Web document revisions
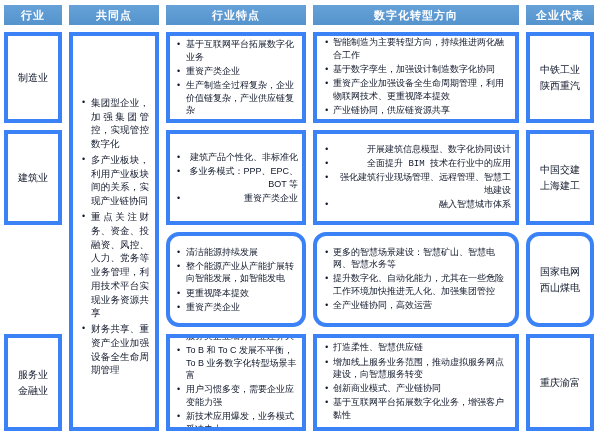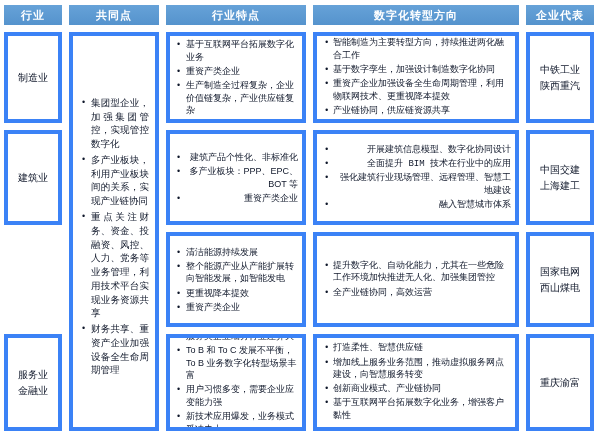"多产业板块：PPP、EPC、BOT 等" li { text: 产业板块 -> 业务模式 }
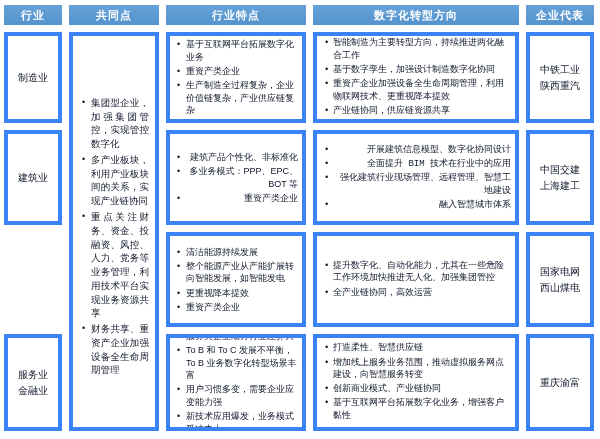"清洁能源持续发展" .gr4 { border-radius: none -> 13px }
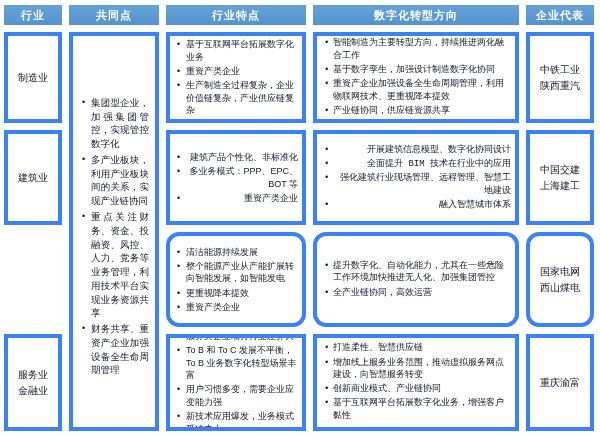"更多的智慧场景建设：智慧矿山、智慧电网、智慧水务等" li { html: none -> <li>更多的智慧场景建设：智慧矿山、智慧电网、智慧水务等</li> }
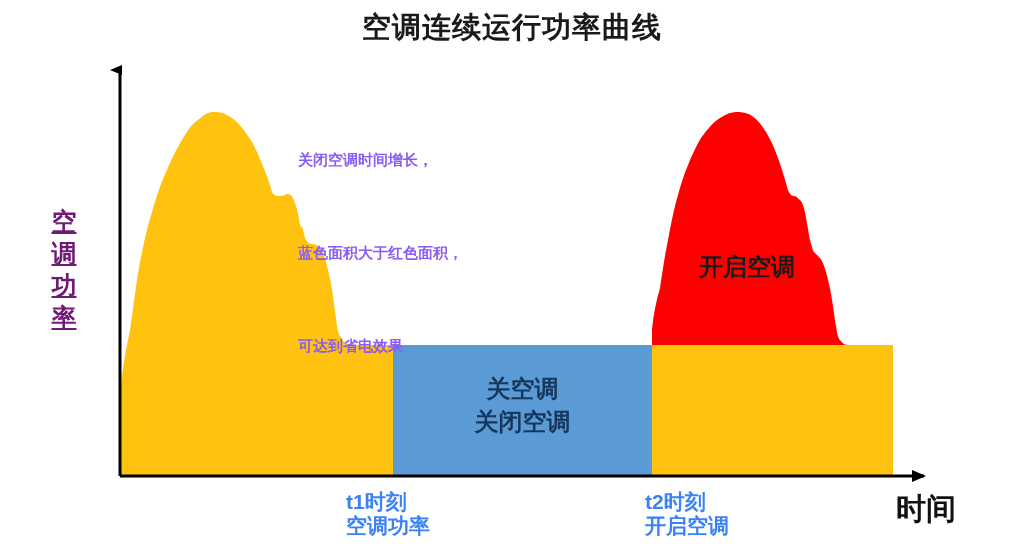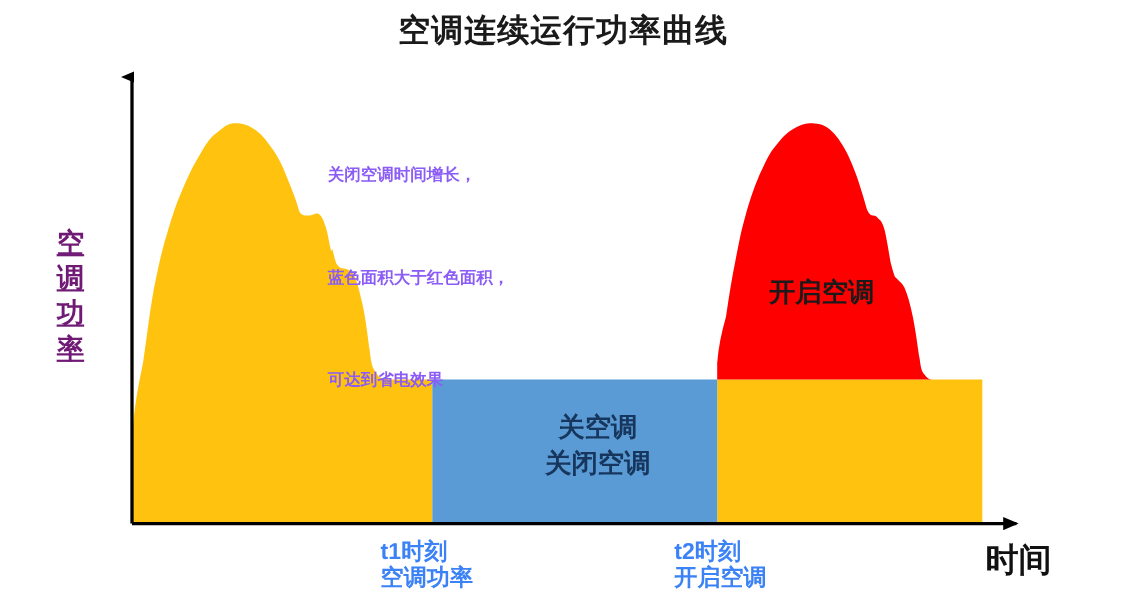"关空调" .region-label.blue-label { padding-left: 21px -> none }
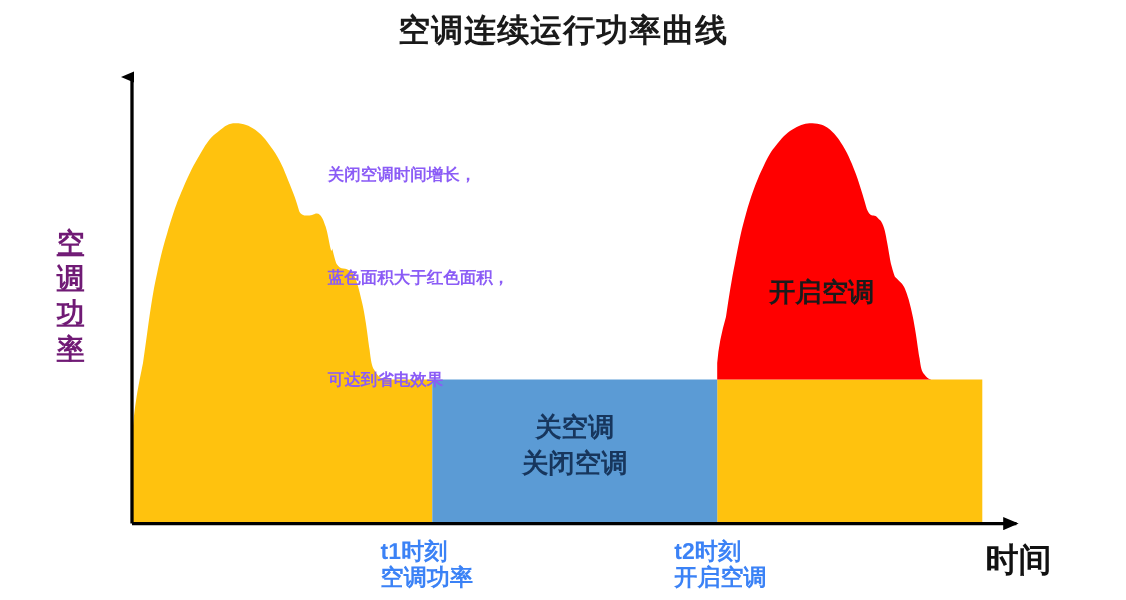"t2时刻" .tick-label.t2 { left: 613px -> 645px }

▶ WHAT TO WORK ON
Output every entry word for word, but omit the pictures.

▶ THE ANSWER
"多产业板块：PPP、EPC、BOT 等" li { text: 产业板块 -> 业务模式 }
"清洁能源持续发展" .gr4 { border-radius: none -> 13px }
"更多的智慧场景建设：智慧矿山、智慧电网、智慧水务等" li { html: none -> <li>更多的智慧场景建设：智慧矿山、智慧电网、智慧水务等</li> }
"关空调" .region-label.blue-label { padding-left: 21px -> none }
"t2时刻" .tick-label.t2 { left: 613px -> 645px }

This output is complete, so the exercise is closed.